A decisão foi tomada pelo TRT de Campinas (SP) em 19 de março, mas só foi publicada nesta segunda-feira.

A companhia brasileira ainda informou que "recorrerá também da decisão de se manter os contratos de trabalho vigentes até 13 de março de 2009", conseguida pelo sindicato através de liminar.

A Justiça havia determinado também que a empresa pagasse indenização extra aos funcionários demitidos. A empresa anunciou novos benefícios, "a despeito do recurso a ser impetrado", segundo o comunicado.
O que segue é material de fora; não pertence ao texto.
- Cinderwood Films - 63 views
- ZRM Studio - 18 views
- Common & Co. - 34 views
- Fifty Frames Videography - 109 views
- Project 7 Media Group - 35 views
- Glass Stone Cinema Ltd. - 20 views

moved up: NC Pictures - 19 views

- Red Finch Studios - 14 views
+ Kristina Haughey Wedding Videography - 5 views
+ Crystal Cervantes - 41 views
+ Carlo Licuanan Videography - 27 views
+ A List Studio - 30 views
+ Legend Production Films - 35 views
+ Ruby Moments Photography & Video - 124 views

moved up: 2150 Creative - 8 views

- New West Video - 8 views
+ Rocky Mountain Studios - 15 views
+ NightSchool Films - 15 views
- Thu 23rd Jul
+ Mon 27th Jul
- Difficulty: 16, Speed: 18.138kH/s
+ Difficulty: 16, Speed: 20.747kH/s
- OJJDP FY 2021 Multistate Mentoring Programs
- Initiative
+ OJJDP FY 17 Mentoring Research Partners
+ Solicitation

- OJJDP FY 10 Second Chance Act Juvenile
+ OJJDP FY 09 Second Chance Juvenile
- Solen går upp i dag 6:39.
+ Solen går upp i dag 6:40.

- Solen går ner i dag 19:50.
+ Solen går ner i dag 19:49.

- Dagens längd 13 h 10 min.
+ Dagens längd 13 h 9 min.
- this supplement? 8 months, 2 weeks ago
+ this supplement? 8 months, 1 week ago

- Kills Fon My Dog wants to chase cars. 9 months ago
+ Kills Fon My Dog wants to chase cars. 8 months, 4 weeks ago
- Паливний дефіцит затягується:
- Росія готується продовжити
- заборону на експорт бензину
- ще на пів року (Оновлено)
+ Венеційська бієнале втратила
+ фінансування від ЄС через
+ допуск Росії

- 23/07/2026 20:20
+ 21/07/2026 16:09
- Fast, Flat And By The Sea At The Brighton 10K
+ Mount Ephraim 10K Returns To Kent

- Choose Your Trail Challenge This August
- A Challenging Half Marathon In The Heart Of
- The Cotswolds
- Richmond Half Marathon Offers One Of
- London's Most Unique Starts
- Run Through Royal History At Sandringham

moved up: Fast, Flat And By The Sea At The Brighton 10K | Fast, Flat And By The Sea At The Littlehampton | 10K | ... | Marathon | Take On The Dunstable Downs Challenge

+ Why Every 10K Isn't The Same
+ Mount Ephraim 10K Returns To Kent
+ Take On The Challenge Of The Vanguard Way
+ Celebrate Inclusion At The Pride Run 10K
Ela prometeu garantia de assistência médica extensivo aos respectivos dependentes, sem qualquer custo, até março de 2010; assim como pagamento, programado para o dia 2 de abril, de indenização adicional às verbas rescisórias já processadas, de um valor equivalente a dois salários, até o limite individual de 7 mil reais para cada ex-empregado.

Ela também assegurou dar prioridade aos ex-empregados que se apresentem para a participação em eventuais futuros processos de seleção.

Os cortes anunciados em fevereiro atingiram 4.200 empregados, ou 20 por cento do efetivo da fabricante de aeronaves. Foi a maior demissão em massa de uma companhia brasileira desde o agravamento da crise financeira global, em setembro.